Steven E. Brown
Books by Steven E. Brown
Middle grade biography of late 20th century American disability rights pioneer and activist, Ed Roberts.
Amazon reviews:
This is a clear and concise biography of Ed Roberts, who is widely acknowledged as one of a handful of people who founded the disability rights movement in the US. The book will be very useful to any teacher (or any person) who wants to expand understanding of what "civil rights" means. Thus, it should be useful to any middle school history, health, or social studies teachers in the US as well as to people in other nations who want to understand the US rights framework and why it works for everybody. It is particularly recommended to all parents of children who have disabilities (I am one), as it explains the tremendous power Ed's mother Zona had in supporting his life. I would also recommend it as a basic text to any person studying disability in a professional capacity who wants to be not just competent but excellent in their practice (PTs, MDs, psychologists, social workers,, etc.). The book is small and easy to read but profound in its understandings. Nothing can substitute for knowing Ed, but this book will help you understand why his life changed everything for disabled people.
A must read for those empowering children with disabilities! My son is using this book for a "Great American" project at school. Ed Roberts is every bit as transforming as Dr. Martin Luther King. Hopefully schools will start educating children about disability civil rights, not just civil rights for race or gender.

Surprised to be Standing: A Spiritual Journey (ISBN-13: 978-1456521691)
Steven E. Brown, Ph.D.
In this memoir, Steven E. Brown, Ph.D., Co-Founder, Institute on Disability Culture, and retired Professor, currently Affiliate Faculty at the Center on Disability Studies, University of Hawai‘i, explores his own life of disability and healing.
$19.95, Paper
Also available in e-book formats from Smashwords at: https://www.smashwords.com/books/view/108864 ($9.99)

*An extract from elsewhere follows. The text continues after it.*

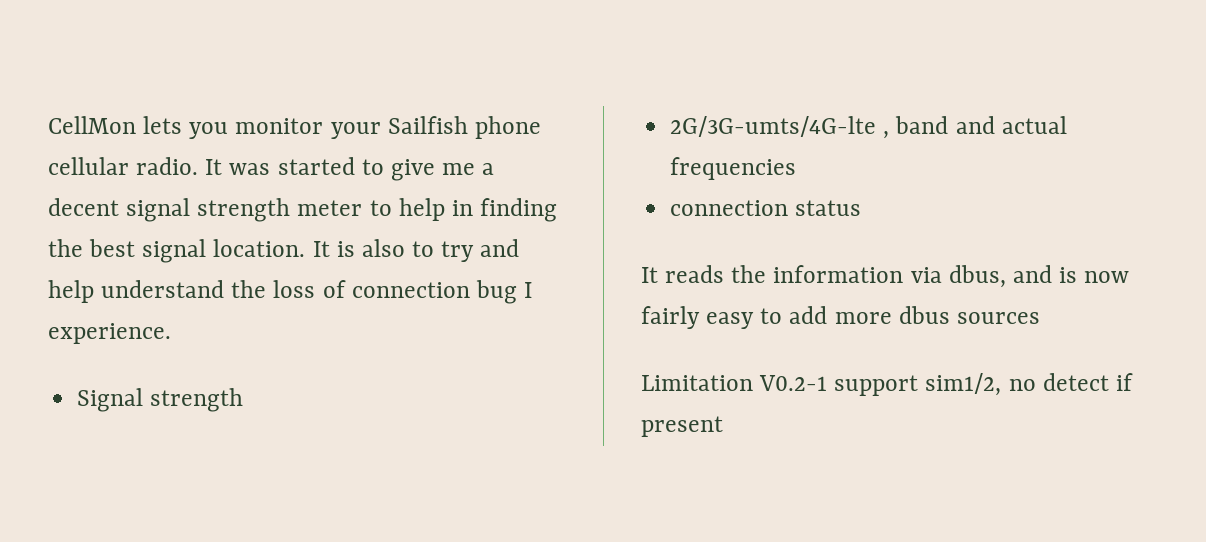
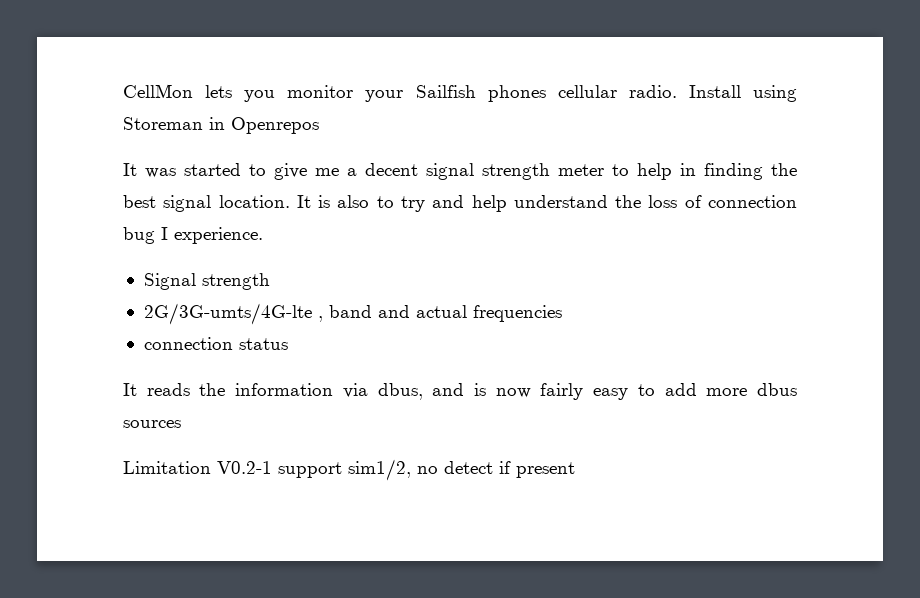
[474,116,541,139] phone -> [487,85,546,102] phones
(199, 166) none -> [688,85,798,102] [123,117,319,134] Install using Storeman in Openrepos //

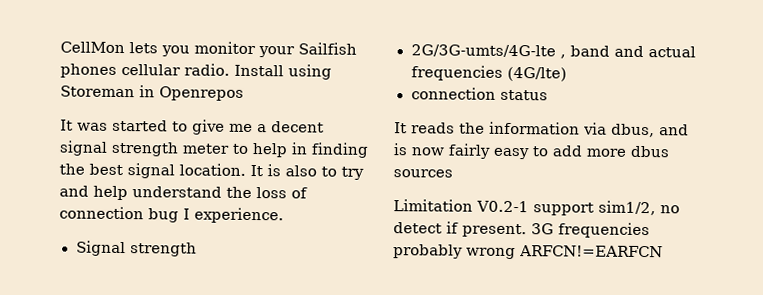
(562, 313) none -> [506,66,567,82] (4G/lte)
[516,462,575,478] present -> [462,222,650,239] [393,244,663,260] present. 3G frequencies probably wrong ARFCN!=EARFCN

Available at Amazon, Barnes and Noble and other online stores
Orders can also be made by contacting:
disculture@gmail.com
Brown has published several books of essays and poetry, including Movie Stars and Sensuous Scars: Essays on the Journey from Disability Shame to Disability Pride (2003);Pain, Plain-and Fancy Rappings: Poetry from the Disability Culture (1994), and the middle grade biography, Ed Roberts: Wheelchair Genius (2015). (For more on these works, see http://www.instituteondisabilityculture.org).
What Others Say about Surprised to be Standing: A Spiritual Journey:
"Disability Culture and its discovery"
August 2, 2011
By
Michael T. Bailey (Portland, OR USA)
When author Steven Brown's ambition to be a professional historian was derailed by disability discrimination he had to make some choices. Readers may imagine themselves simply abandoning their own ambition and giving over to disability. Gaucher disease is certainly a good reason and excuse. But it is not the story of this book.
Instead we are treated to sharing questions like seems `why me?' and `what now?' and `how did this happen?' And the answers are the seminal moment of his virtual creation of the concept of a disability culture. "If this is happening to me surely it must be happening to others" lead to a whole new way of describing disability and meshing it with the desire do something extraordinary.
The exciting adventure of the mind that he describes is thrilling. It includes truly revolutionary times in Berkeley with Ed Roberts and others. His friendship with Judy Humane [Heumann]. The collaborations with Paul Longmore, Laura Hershey and others reads like a virtual who's who of the intellectual power houses that laid the foundation for the modern disability rights movement. A movement in which Brown's place is secure.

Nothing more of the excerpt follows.